Quand je suis partie en Angleterre, j’ai été saisie par la magnificence des arbres dans les jardins publics ou les parcs. Nulle part ailleurs j’ai retrouvé ce sens esthétique paysager fait à la fois de liberté soignée et de respect de la nature. Je me suis amusée de lire des panneaux de circulation accrochés aux arbres sur les trottoirs « Low trees (Arbre bas) » à Londres. Ils ne coupent pas les branches, mais préviennent les automobilistes que s’ils empruntent cette voie il faut tenir compte de l’arbre.
Dans mon jardin, il y a des pins, des chênes, un chêne vert, des chataîgniers, des lauriers cerises et un laurier sauce, des acacias qui se marient avec de magnifiques prunus, un sapin, trois bouleaux, un épicéa, des pruniers qui n’ont jamais donné de fruits et deux cerisiers qui nous offraient chaque années quelques cerises amères immangeables.
Après quelques temps, nous avons planté deux cyprès, un eucalyptus, un lilas et un olivier. J’aime l’eucalyptus avec le tronc qui se dépiote, laissant une écorce odorante rappelant les forêts que j’ai traversées dans les calanques de Piana, en Corse. Le pauvre arbre que nous avons planté a subi un désagrément dont il ne s’est jamais remis accusant désormais une courbure qui l’empêche de s’élancer bien droit vers le ciel. C’était un soir de solitude, lors d’une des nombreuses crises qui traversent nos existences. J’avais, comme je le fais dans ces moments là, décidé d’oublier mon chagrin dans une bouteille d’alcool fort. Ne buvant jamais d’alcool, je ne mets jamais longtemps à perdre ma lucidité. Après avoir donc ingurgité la dose nécessaire à mon endormissement cérébral, je suis sortie en nuisette dans le jardin et j’ai enjambé le tronc encore jeune de l’eucalyptus pliant le pauvre arbre sous mon poids. Nelson m’a retrouvé à califourchon sur mon arbre. L’arbre ne s’est pas redressé et il a fallu le tutorer sévèrement ! Quant à l’olivier, c’est une belle et douloureuse histoire.

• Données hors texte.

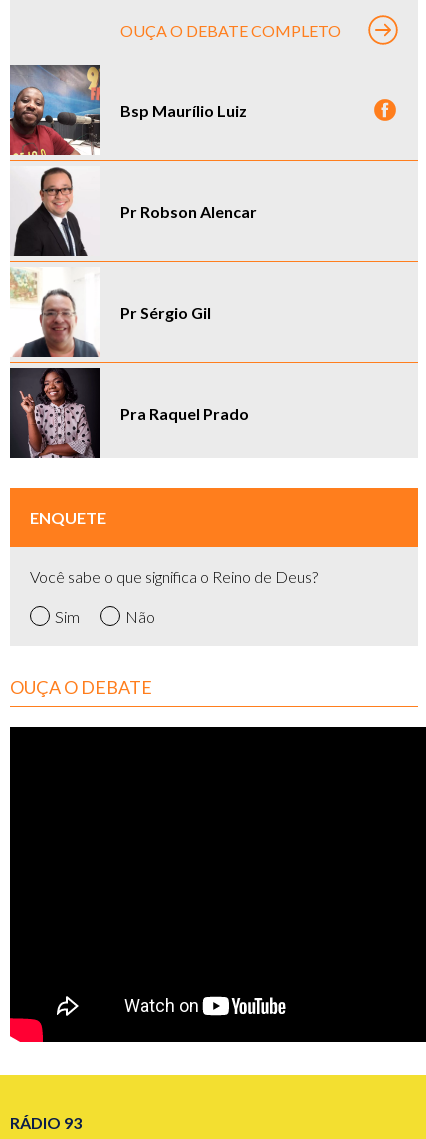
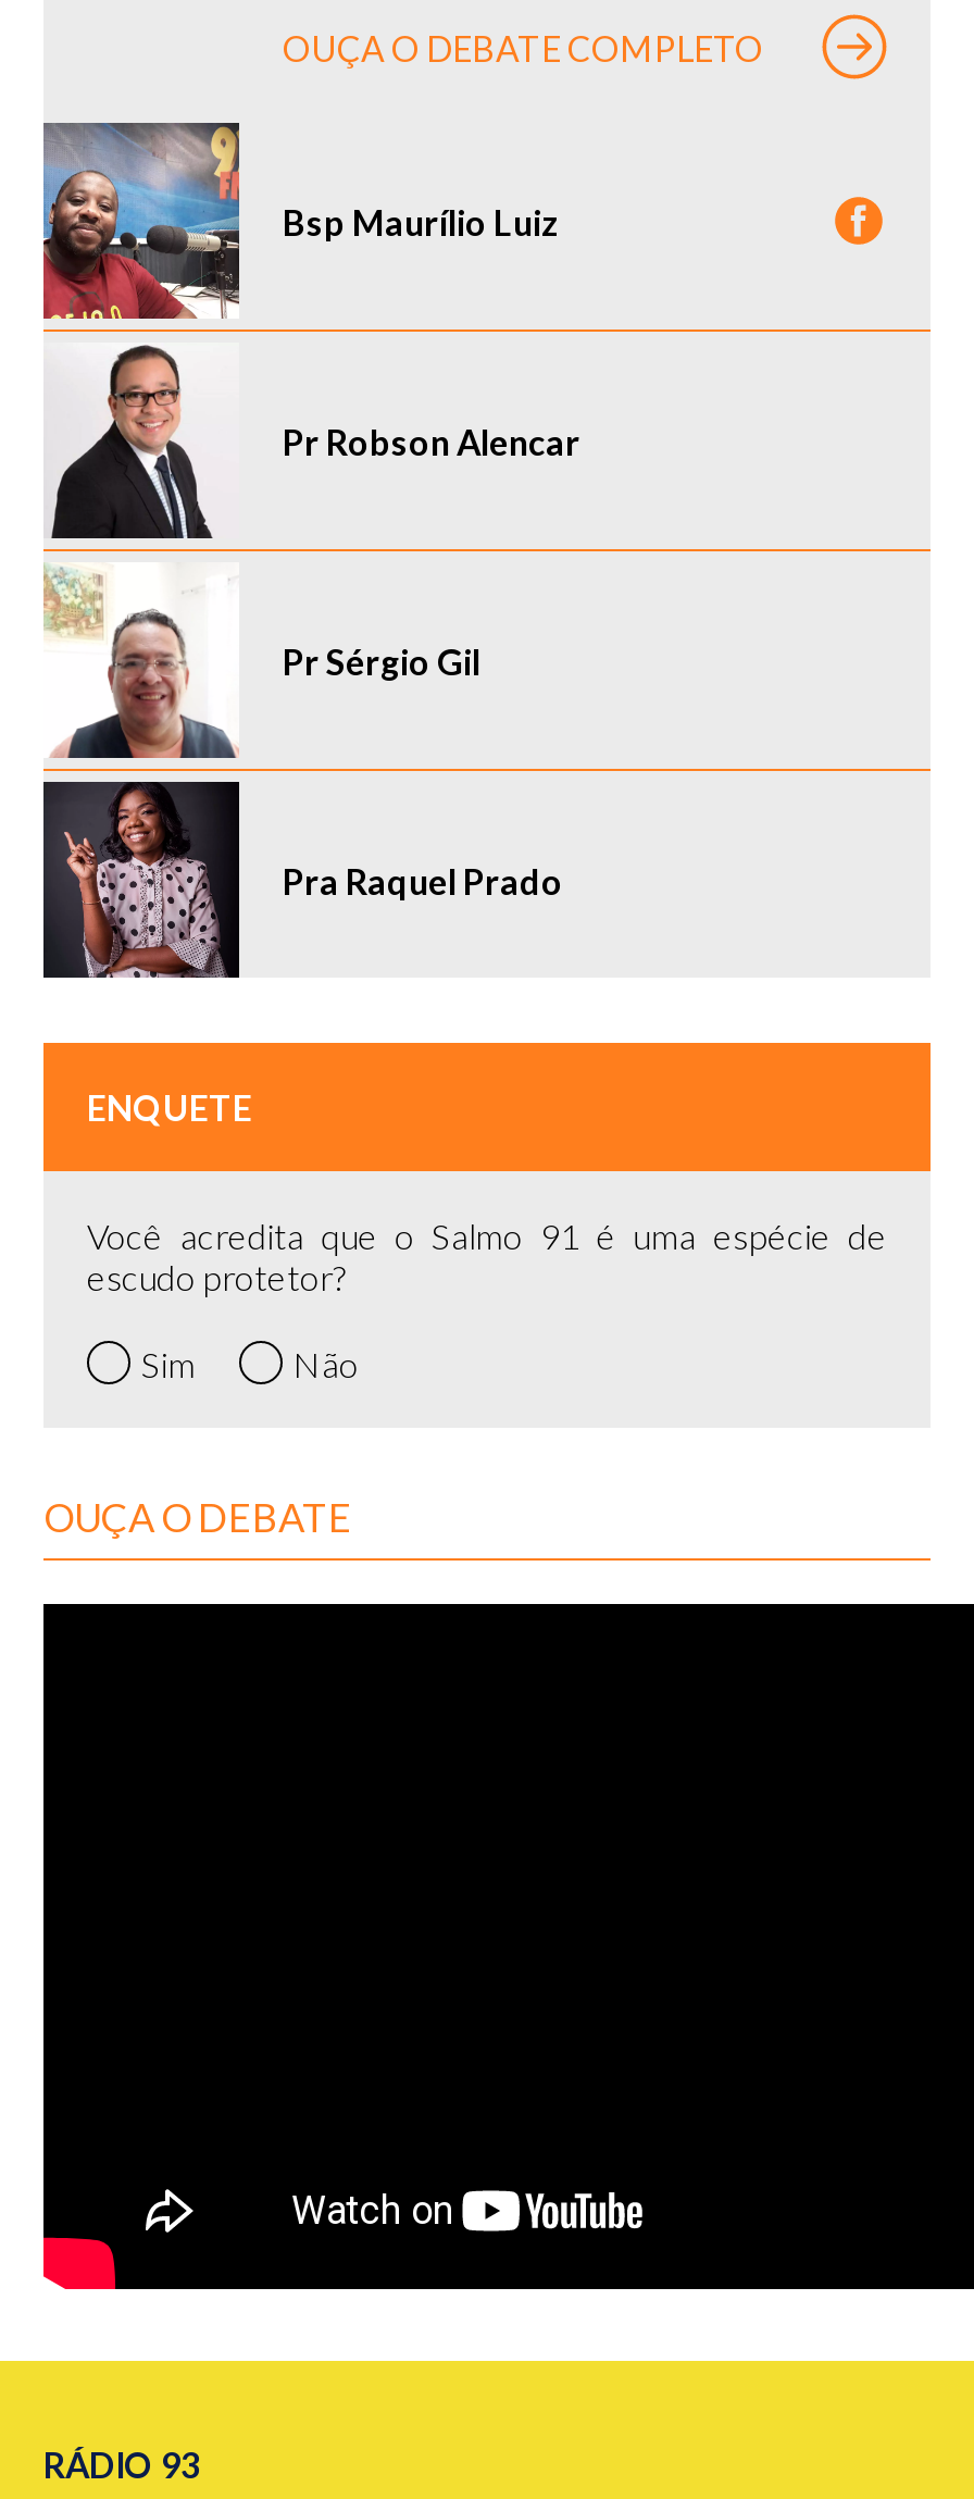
[30,567,318,586] Você sabe o que significa o Reino de Deus? -> [87,1215,887,1298] Você acredita que o Salmo 91 é uma espécie de | escudo protetor?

En 2003, au décès de Pierre, mes amis et parents cherchaient un cadeau d’Adieu à Pierre. Je leur ai proposé de participer à l’achat d’un olivier, arbre de paix par excellence, rattaché à l’histoire de Jésus de surcroît. C’est ainsi qu’on acheta un olivier, choisi avec soin, qu’un pépiniériste a transplanté dans notre jardin. Il est le gardien de la mémoire de Pierre, présidant le coin de jardin, où des fleurs et des plantes, offertes en hommage à mon fils, agrémentent au fil des années cet espace de souvenir. J’ai appris pendant mon séjour à Londres, que traditionnellement, les familles juives plantaient un olivier, quand ils le pouvaient à l’entrée de leurs demeures.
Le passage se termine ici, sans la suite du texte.